Adobe is making its first foray into the customer experience management space by releasing an enterprise ‘web experience management’ offering that is intended to boost consumer acquisition and engagement.
The vendor has integrated the Day Software’s Software-as-a-Service-based CQ5 web content management software that it acquired last year with its Online Marketing Suite and the Omniture analytics system that it purchased in 2009. The goal is to enable users to target personalised content at customers across multiple channels, including mobile and the social web, in a bid to increase sales conversion rates.
Neil Morgan, Adobe Enterprise’s marketing director, said: "This is the first of a number of announcements that we’ll make during the course of this year, but today we’re announcing our entry into the CEM market and our vision for CEM. Our first product is focused on web experience management, which provides the basis for people to do multi-channel personalisation."

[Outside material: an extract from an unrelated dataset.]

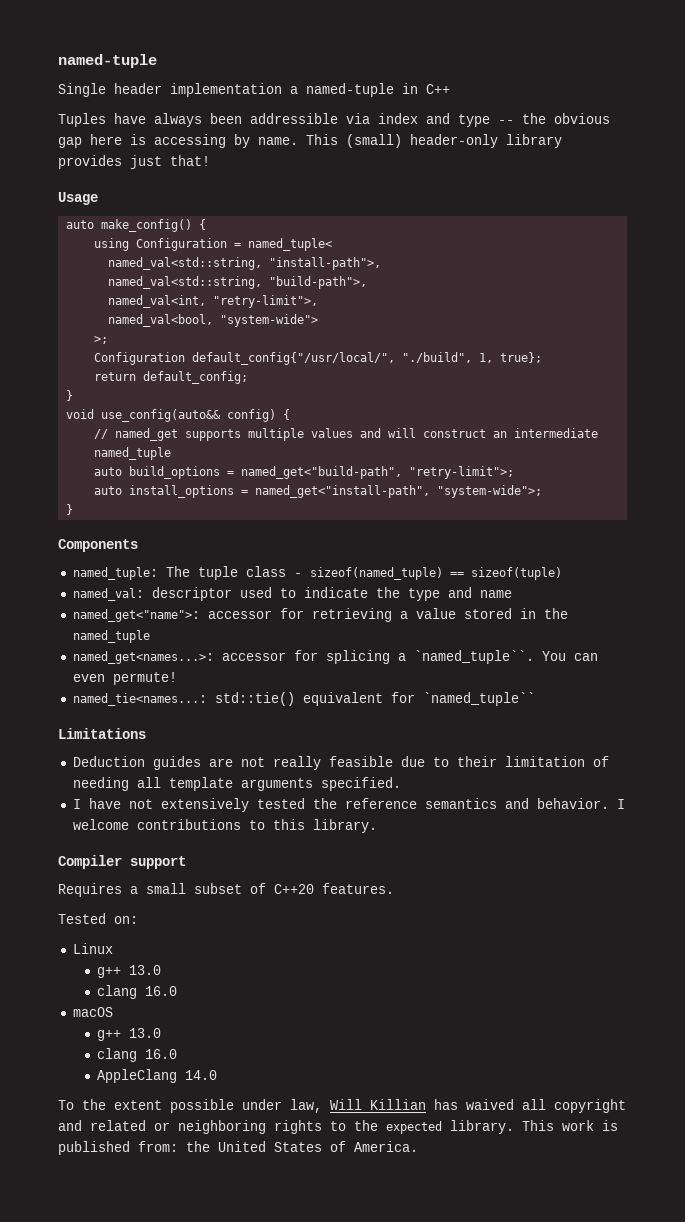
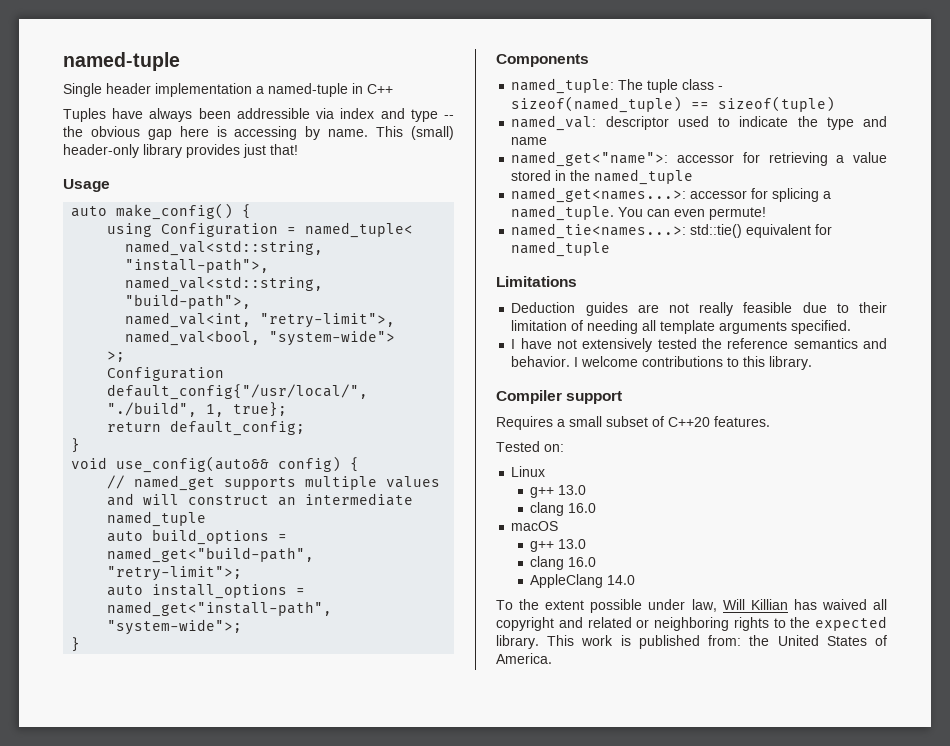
- named_get<names...>: accessor for splicing a `named_tuple``.
+ named_get<names...>: accessor for splicing a named_tuple.
- named_tie<names...: std::tie() equivalent for `named_tuple``
+ named_tie<names...>: std::tie() equivalent for named_tuple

He claimed that the vendor was the first to create a single integrated suite that connected "behavioural data with content and targeting". Up until this point, customers had to "buy systems and tie them together themselves, which is not trivial", he added.
Additional offerings in complementary CEM areas such as customer on-boarding are also expected follow in the third quarter of this year, and in 2012 there will be announcements focused on the vendor's CEM platform and the cloud.
"The aim is to work our way down through the customer lifecycle, focusing on the experience, on how efficient the process is, how well you communicate and how personalised and consistent across channels and time it is," Morgan said.
The first announced customer to employ the new system, meanwhile, is Waitrose. It has spent £10 million on a new ecommerce environment based on CQ5, which will be launched under the Waitrose.com brand in the second week of March.
The platform will replace the retailer’s Waitrose Direct online grocery site and is intended to provide a "contemporary and intuitive" experience across all of the retailer’s online channels, which include Waitrose Entertaining.
The aim is also to provide ‘personal touch’ functionality that will, for example, enable consumers to make specific requests to a personal shopper who will be responsible for selecting their purchases.